SCENE 14:無人
「…………」
レイストフは銃を構えながら、慎重に制御階の通路を進んでいく。
——敵がいるかもしれない。
そんなレイストフの危惧とは裏腹に、制御階は奇妙な静けさに包まれていた。
自分の吐く息の音だけが、ヘルメットの内部で反響して聞こえる。
しばらくして、通路の曲がり角に当たった。
そこを曲がってすぐの所が、ローバス・イオタの中央制御室である。
『フーッ……』
息を整え——レイストフは銃を構えながら、通路へと躍り出た。
しかしそこには何もなく、誰もいなかった。
通路脇にある中央制御室の扉も、破壊されたような様子もない。
何も無さすぎる事に違和感を感じながら、レイストフは慎重に中央制御室へと近づく。
やはり何も無い事を確認し、レイストフはそっと扉窓から内部を覗き込んだ。
そして、レイストフは絶句した。
中央制御室の中では、数十名の教官達が、制御盤の上で、床で、壁にもたれかかるように——倒れ伏していた。
(……なん……だ……)
激しく打つ鼓動を抑えながら、レイストフは自身の通常宇宙服の密閉を確認し、扉の開閉レバーを、ゆっくりと降ろした。
僅かな気圧の変化が、バイザーのパネルに表示される。
レイストフはまるで幽鬼のような顔で、ふらふらと中へと踏み込んでいく。
部屋の中央まで進んでようやく、扉窓から見えた光景は、幻でも何でもない——現実だと、レイストフは知った。
教官達は、苦しみ抜いた表情で死んでいた。
確かめるまでもなかったが、レイストフは一番近くに倒れていた教官——宇宙作業機の演習担当のスイフト教官だ——の呼吸を測った。
脈は、無かった。
他の教官達も同じで、生存者はいない。
外傷がないことを見ると、神経系のガスにでもやられたのだろうと、レイストフの理性が淡々と推測した。
そんな冷淡な理性とは裏腹に、レイストフの感情は見るはずのない強烈な非日常に激しく動揺していた。
(何なんだ……何なんだ、これは!?)
ついさっきまで生きていた人間が、物言わぬ物体になってしまった事への、生理的嫌悪感。
当たり前に続いていた日常が、音を立てて崩れ落ちていく。
レイストフは、通常宇宙服越しに、部屋に充満する強烈な死の匂いを感じた。
込み上げてくる吐き気をぐっと堪えて、目を瞑る。
乱雑な思考の奔流を抑え、たっぷり10秒間、黙考する。
(…………大丈夫。

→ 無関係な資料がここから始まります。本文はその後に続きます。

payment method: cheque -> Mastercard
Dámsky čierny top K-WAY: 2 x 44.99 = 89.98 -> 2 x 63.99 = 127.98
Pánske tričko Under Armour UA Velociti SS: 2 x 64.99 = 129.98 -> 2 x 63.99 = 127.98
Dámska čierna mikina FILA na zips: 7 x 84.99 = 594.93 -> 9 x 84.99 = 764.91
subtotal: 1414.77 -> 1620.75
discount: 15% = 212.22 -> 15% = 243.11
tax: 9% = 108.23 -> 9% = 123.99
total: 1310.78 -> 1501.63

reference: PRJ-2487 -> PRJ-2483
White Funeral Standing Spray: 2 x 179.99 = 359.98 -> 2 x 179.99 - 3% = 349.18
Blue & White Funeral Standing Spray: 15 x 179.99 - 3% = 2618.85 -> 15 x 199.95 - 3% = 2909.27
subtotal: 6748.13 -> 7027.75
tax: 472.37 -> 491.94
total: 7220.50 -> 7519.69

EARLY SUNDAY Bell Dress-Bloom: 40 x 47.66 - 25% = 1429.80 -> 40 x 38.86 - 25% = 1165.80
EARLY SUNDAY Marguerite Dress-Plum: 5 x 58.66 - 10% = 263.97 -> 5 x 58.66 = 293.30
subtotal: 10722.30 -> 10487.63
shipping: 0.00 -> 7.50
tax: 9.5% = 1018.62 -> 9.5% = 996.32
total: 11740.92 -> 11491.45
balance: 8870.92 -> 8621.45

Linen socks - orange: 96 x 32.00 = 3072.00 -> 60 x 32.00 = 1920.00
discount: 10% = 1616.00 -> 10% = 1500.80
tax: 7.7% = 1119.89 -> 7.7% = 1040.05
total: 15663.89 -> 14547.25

俺は、大丈夫)
レイストフは自身が冷静さを取り戻した事を自覚し、中央制御室の奥へと進んでいく。
視界に映る死体達を意識の外へと締め出し、物を避けるようにスムーズに移動する。
そして、中央に設置さえた一際大きな
中央制御盤は、ローバス・イオタの基幹システム全てに接続・操作可能である。ここからなら、昇降機の強制起動も、無重力通路を遮断している隔壁の操作も、循環反応炉の制御も可能だった。
しかしレイストフは、その中央制御盤を目の前にして、唖然と立ち尽くしていた。
「…………」
中央制御盤は、完膚なきまでに、完全に、徹底的に——破壊されていた。
入力のための鍵盤や画面の液晶は勿論、中央制御盤内部の有線が切断されている。機能を代替可能な予備の制御盤も、同じ状態だった。
つまり、ガラクタも同然だった。
物理的にアクセス手段が切られている以上、もはや手段は無い。
『ふっ……』
レイストフは何故か笑いが込み上げ、その場に座り込んだ。
考えてみれば、当たり前の話であった。
もし『敵』が実在するのであれば、状況を回復出来るように等、しておくはずが無い。
昇降機は動かせない。
無重力通路も、封鎖されたまま。
「……………」
レイストフはよろけるようにして、近くの椅子に座り、鈍い思考を巡らせた。
最後の可能性、宇宙港層からの救助。
だが、今に至るまで救助どころか、通信すら来ていない。それは、宇宙港層も自分達と同じか、それより酷い事態になっている事を示す。
つまり。
ローバス・イオタが——彼らを育んできた、宇宙の学園が——彼らを死へと誘う鋼鉄の檻へと変貌した事を意味していた。
レイストフは手元の個人端末を見た。
循環反応炉の臨界まで残り——15分を切っていた。